Data records:
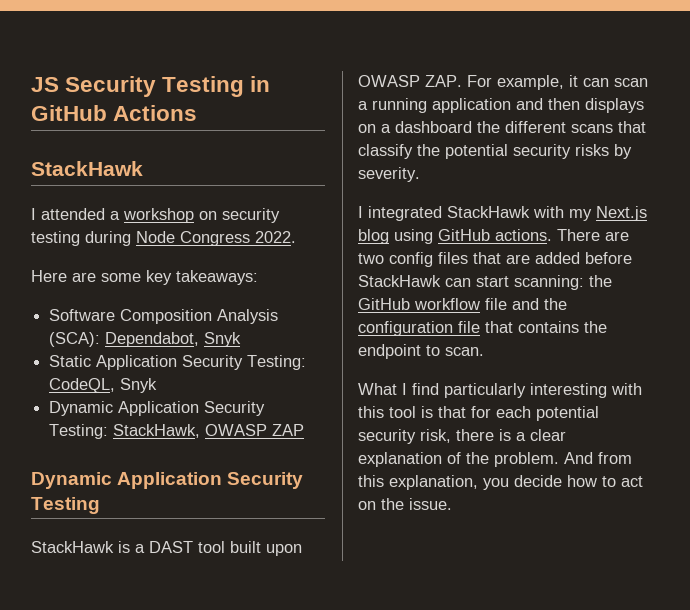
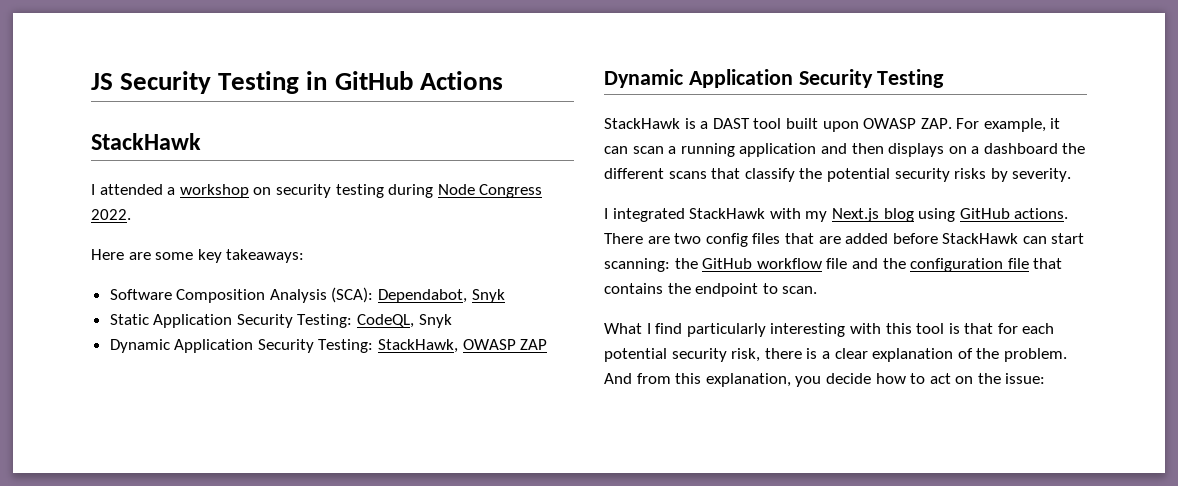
- And from this explanation, you decide how to act on the issue.
+ And from this explanation, you decide how to act on the issue:

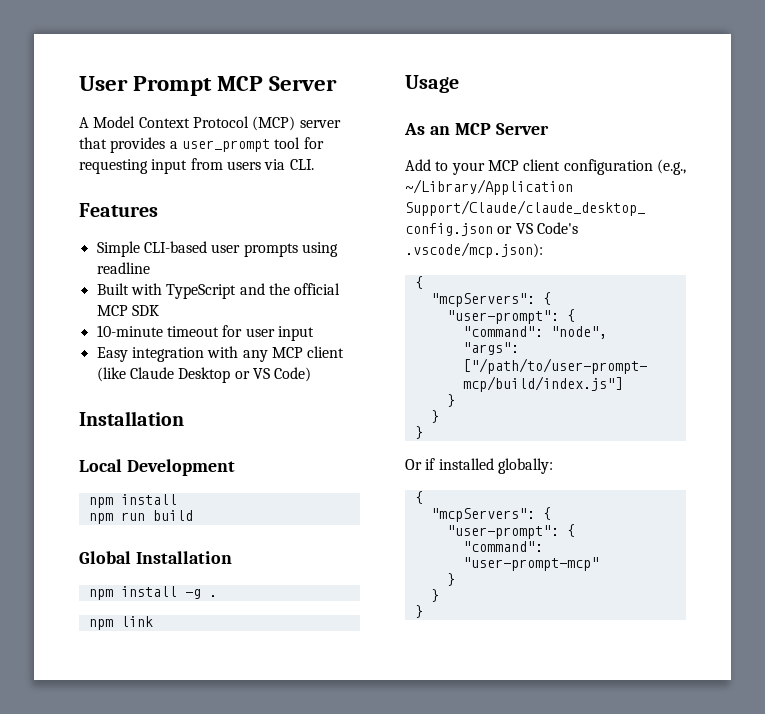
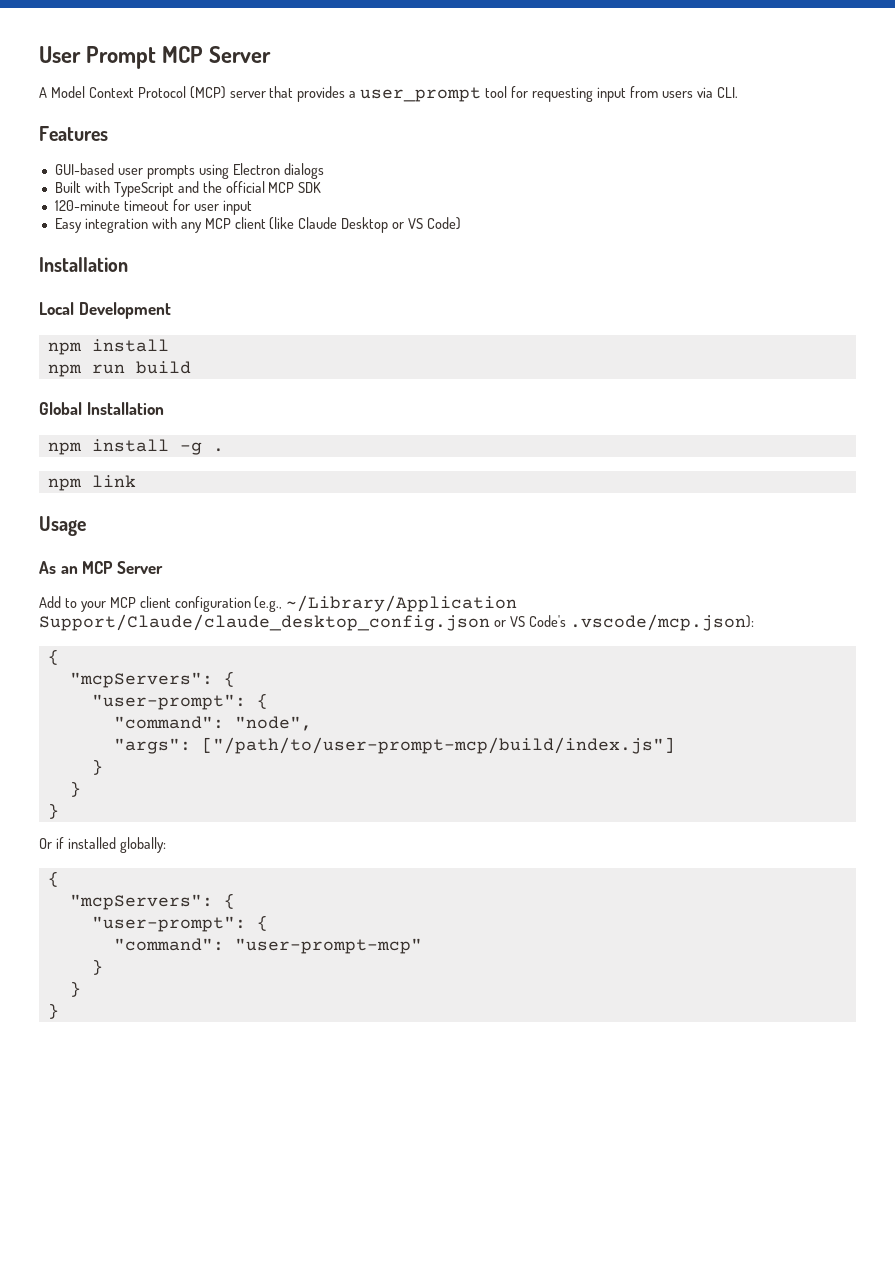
- Simple CLI-based user prompts using readline
+ GUI-based user prompts using Electron dialogs
- 10-minute timeout for user input
+ 120-minute timeout for user input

Exercise brief:
Go through the records and gather the lines that hold "input".

Solved exercise:
- 10-minute timeout for user input
+ 120-minute timeout for user input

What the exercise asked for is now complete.